--- Study material ---

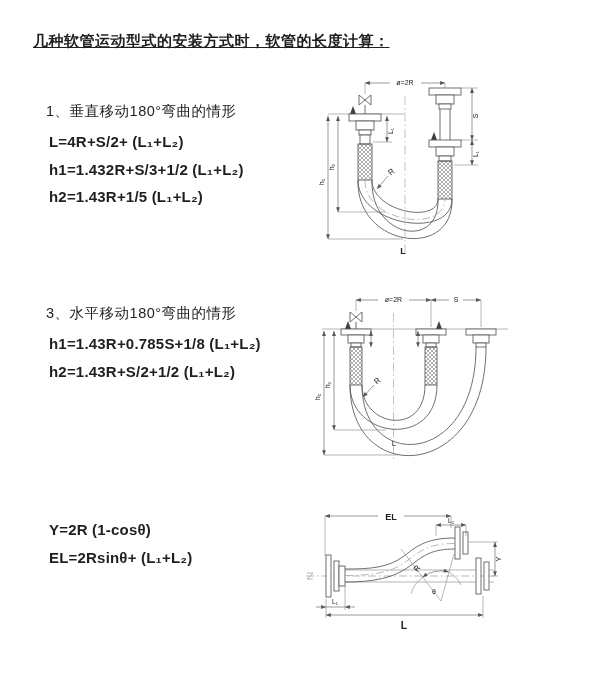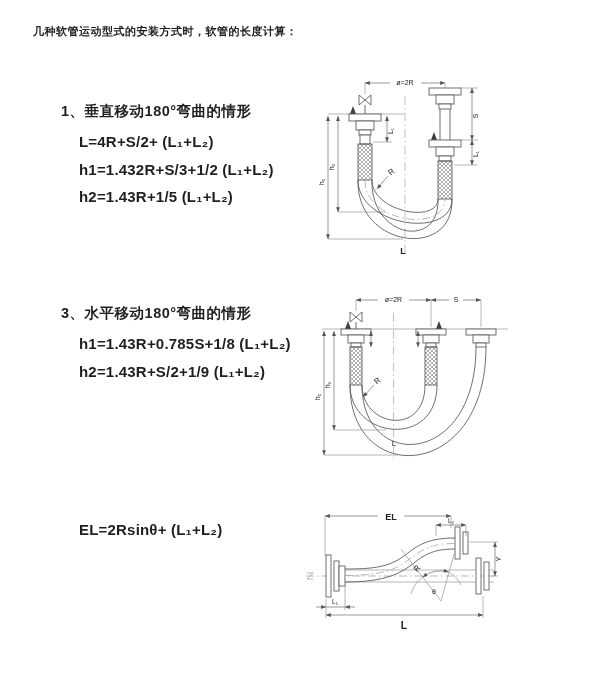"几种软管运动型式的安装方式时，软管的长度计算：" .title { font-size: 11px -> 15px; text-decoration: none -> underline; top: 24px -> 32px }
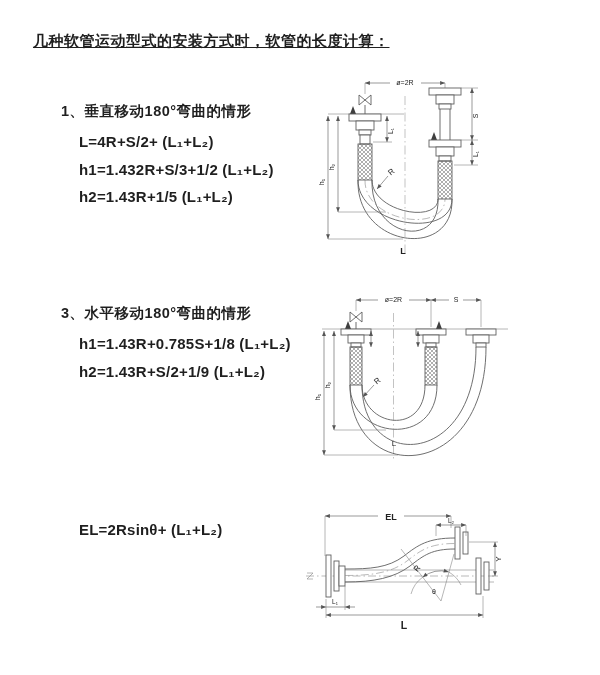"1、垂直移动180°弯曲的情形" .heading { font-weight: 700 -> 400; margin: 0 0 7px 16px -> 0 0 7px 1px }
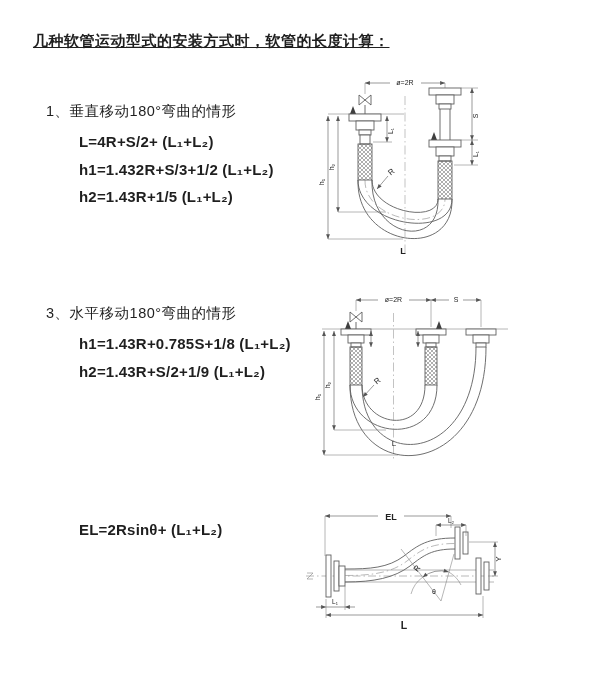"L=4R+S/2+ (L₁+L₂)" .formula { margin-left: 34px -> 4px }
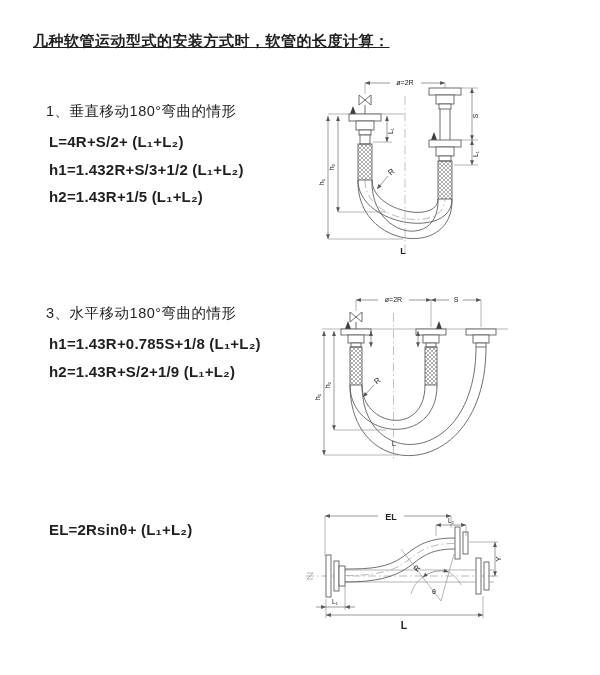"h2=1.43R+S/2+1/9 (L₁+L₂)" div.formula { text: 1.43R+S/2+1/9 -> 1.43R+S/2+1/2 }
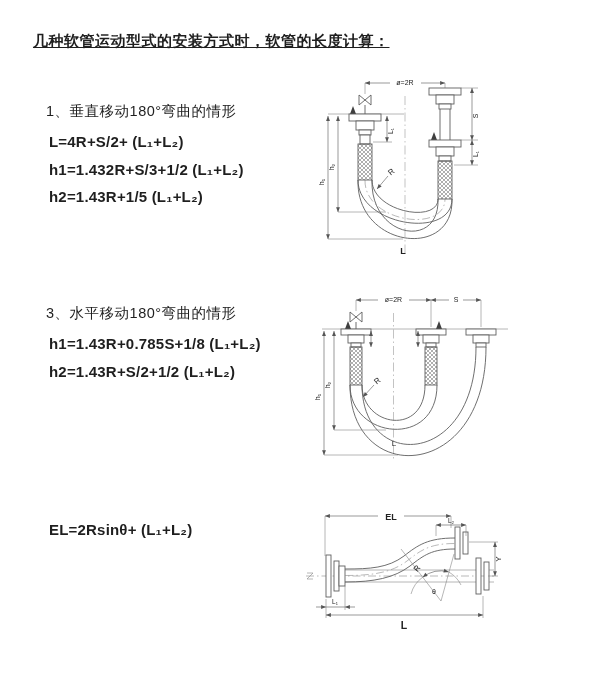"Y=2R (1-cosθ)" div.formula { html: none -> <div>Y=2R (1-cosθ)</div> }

---

Work to be completed
Word-for-word repeat, images excluded: return all the data.

Task output
"几种软管运动型式的安装方式时，软管的长度计算：" .title { font-size: 11px -> 15px; text-decoration: none -> underline; top: 24px -> 32px }
"1、垂直移动180°弯曲的情形" .heading { font-weight: 700 -> 400; margin: 0 0 7px 16px -> 0 0 7px 1px }
"L=4R+S/2+ (L₁+L₂)" .formula { margin-left: 34px -> 4px }
"h2=1.43R+S/2+1/9 (L₁+L₂)" div.formula { text: 1.43R+S/2+1/9 -> 1.43R+S/2+1/2 }
"Y=2R (1-cosθ)" div.formula { html: none -> <div>Y=2R (1-cosθ)</div> }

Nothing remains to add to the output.